Maury Povich did a show dedicated to children in which, Miles and other children from the Valerie Fund were special guests. The family of this years NBA Championship Lakers MVP, Shaquille O'neal has come out in support of Miles. The O'Neal family held a benefit in honor of their mother who died of cancer and they invited Miles to be their special guest. Miles has participated in the Valerie Fund's Fall Fantasy of Fashion (fashion shows) sponsored by the Mall at Short Hills, where Miles stole the show. Most recently, Queen Latifah paid a visit to our home—she did a show on Miles and his illness because of a letter that I wrote to her about Miles and how much he adores her. To check out Queen Latifah's home page, Please Click Here.
Today, in July 2000, Miles still continues on chemotherapy and countless physician's follow up visits. He's still receiving home instruction and weekly transfusions. People say good things come in small packages, and I can truly say that it's true. When I look at Miles, I see my "good" thing in a small package. Miles has come a long way from all of his medical complications without one complaint. He goes into the clinic with a smile running and jumping and he leaves the same way. No matter how many finger sticks, or blood pressure checks he endures, he bounces back and keeps on going.
During this time in his life Miles has been surrounded by a great abundance of love. He's touched the hearts of everyone he has come in contact with. Miles has touched the heart of Shaquille O'Neal and his family, as well as, formed a special relationship with Queen Latifah. Now do you see why my son is a "brave soldier", with the support of family, friends, teachers, social workers, nurses and doctors, I am hopeful that Miles will be victorious against his bout with cancer.

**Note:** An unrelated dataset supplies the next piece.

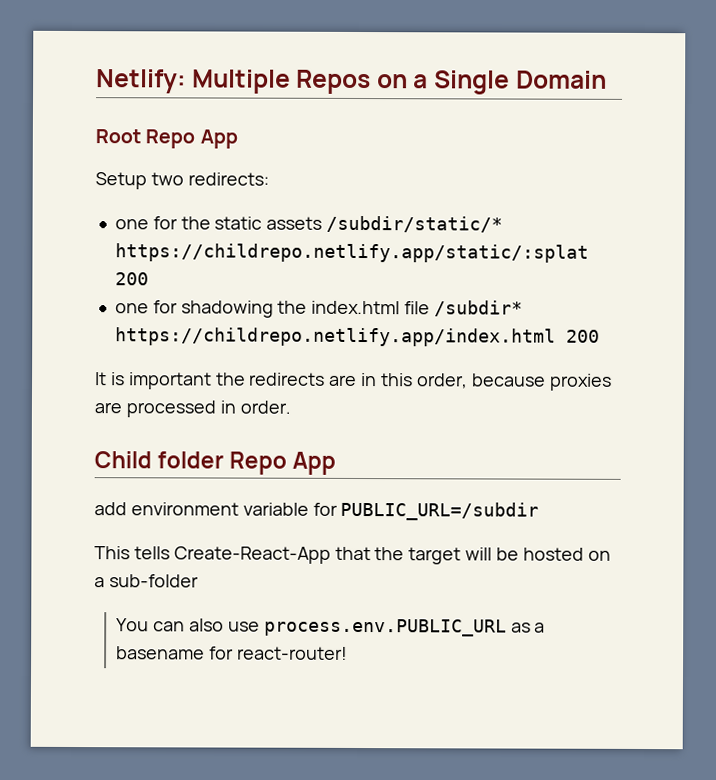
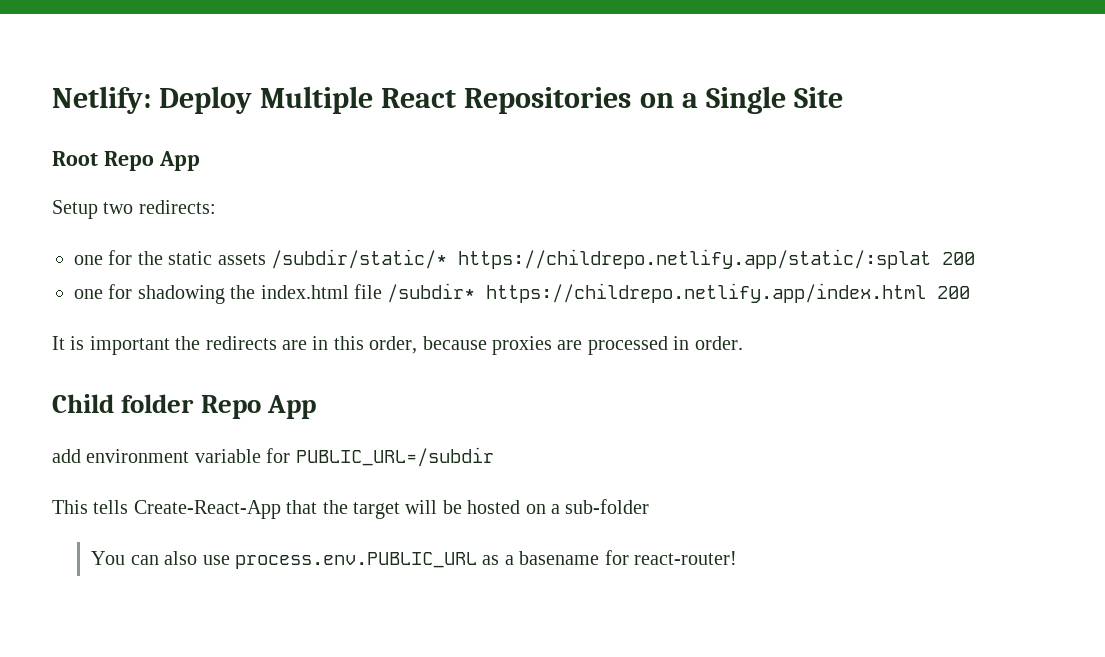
[191,69,372,95] Multiple Repos -> [159,86,632,114] Deploy Multiple React Repositories
[515,70,607,89] Domain -> [793,87,843,108] Site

He is a real trooper, fighting the good fight everyday of his life. Everyday is a battle, but as long as Miles is wrapped in God's arms, no harm will come to him. People often ask me how he does it? People have asked me "what type of child is Miles?" I tell them that Miles is a Godsend, without him, where would we be? He gives us joy and happiness everyday of our lives. We have all been blessed, just knowing and loving Miles.
It never occurred to me until now. Just sitting here telling you about my son, my constant source of joy, it has just come to me. The only thing that I haven't said is: Miles, You Are Awesome!
Miles wanted a computer for his "Bravest Kid Dream Fulfillment" award. And because Miles continues to show outstanding bravery throughout his treatments, and never mutters a word of disapproval, we have given him the Bravest Kid Grand Prize Trophy and his very own Pentium 233 computer with a large screen monitor, a computer work station, computer games for children his age, a color printer and lessons from a private teacher to show him how to get the most from his new computer. Enjoy everything Miles, You deserve it.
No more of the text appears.